The End of the Line is the world’s first major feature documentary about the devastating impact of over-fishing. Director Rupert Murray tells Epoch Times reporter Jaya Gibson about the making of the documentary, the stories they had to throw back in and why, and what kind of fish he eats.

ET: It took 2 years to make the film, what was the main obstacle you had to overcome?

Rupert Murray: I think editing was the major task. Trying to put something together that rigourously adhered to the accurate scientific data and reflected the debate and dispute over the findings and to make that appeal to someone who didn’t even know that there was a problem with the world’s oceans.

I think that the hard task was to decide what not to put it in because there were so many fascinating stories and characters. The more detailed it got, the more interesting I found the issue.

ET: Can you give us an example of a story that you had to leave out?

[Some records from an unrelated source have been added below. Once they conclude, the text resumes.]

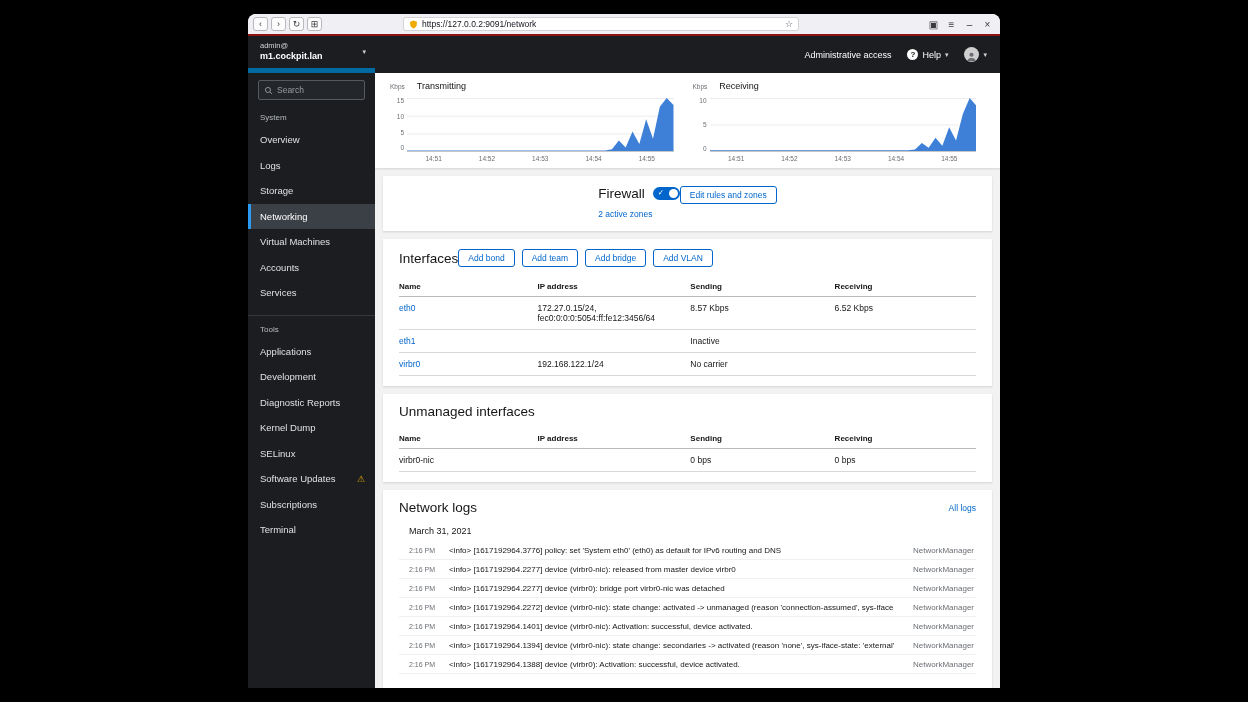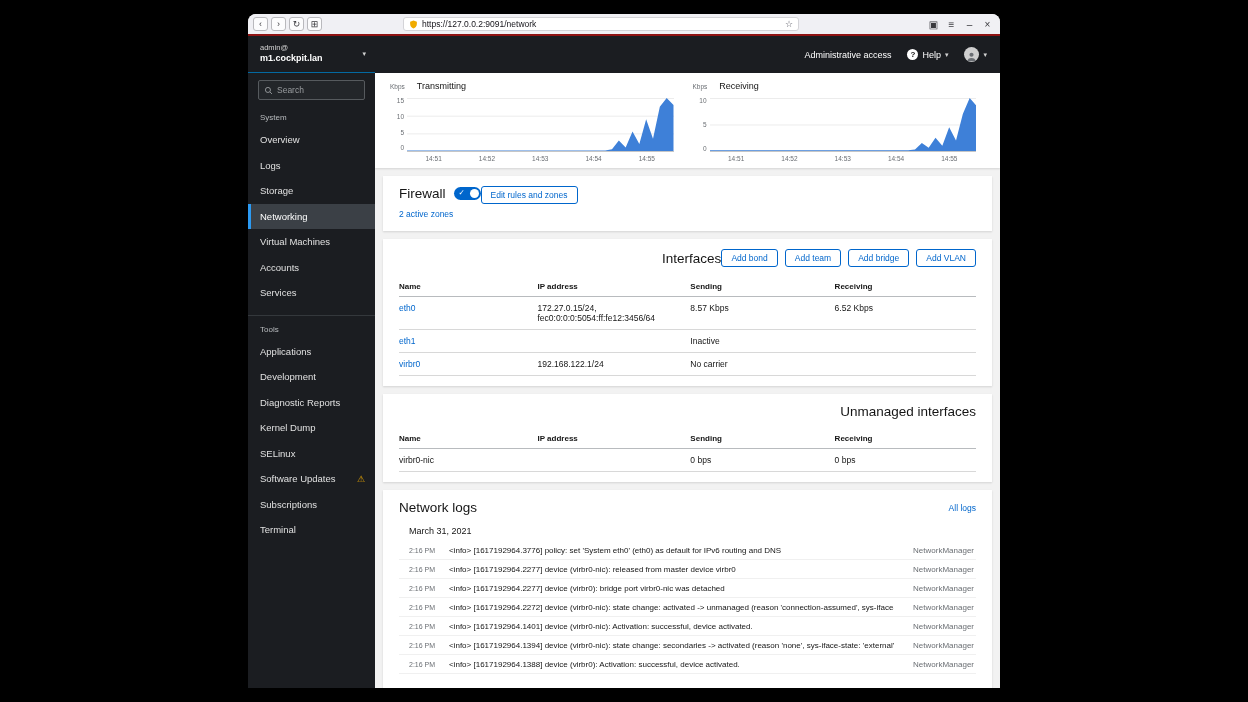"admin@" .user-select { border-bottom: 1px solid #0369a1 -> 5px solid #0369a1 }
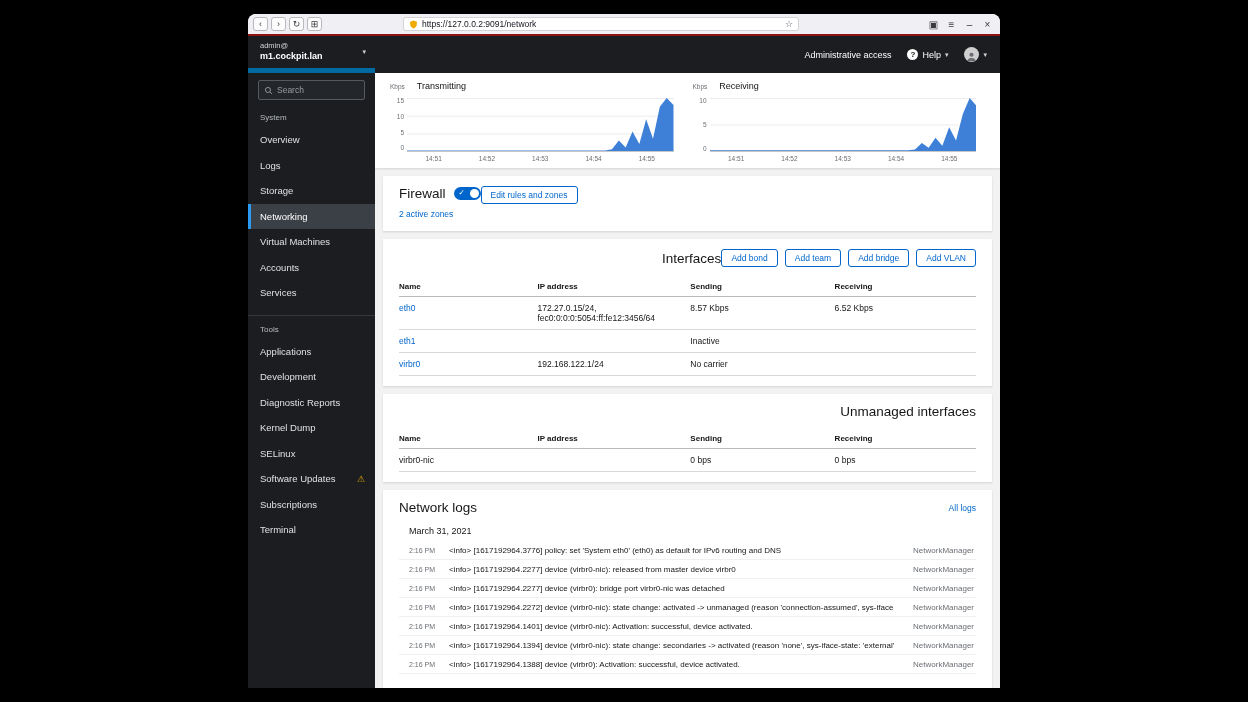"Firewall" .fw-card { justify-content: flex-start -> center }
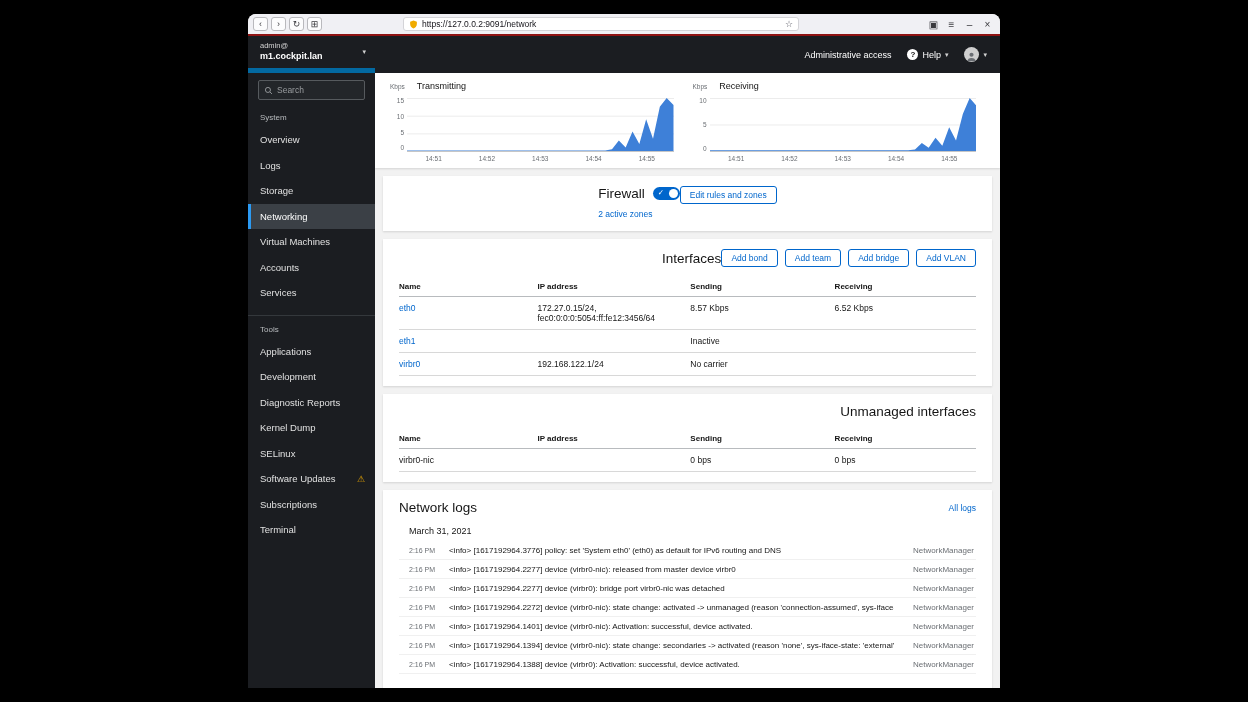"Interfaces" .card-head { justify-content: flex-end -> flex-start }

RM: Well, I was covering a meeting in Luxembourg about setting the fishing quotas for bluefin tuna and we were the only journalists there. They were discussing the European eel on the same agenda; the eel has declined by 99% since 1980 and even we weren’t doing that story. I though there it is, that’s the enormity of this issue.

We took the bluefin tuna as a poster boy for over-fishing but there are hundreds of other species slipping under the radar, even our radar. What about the deep-sea fish?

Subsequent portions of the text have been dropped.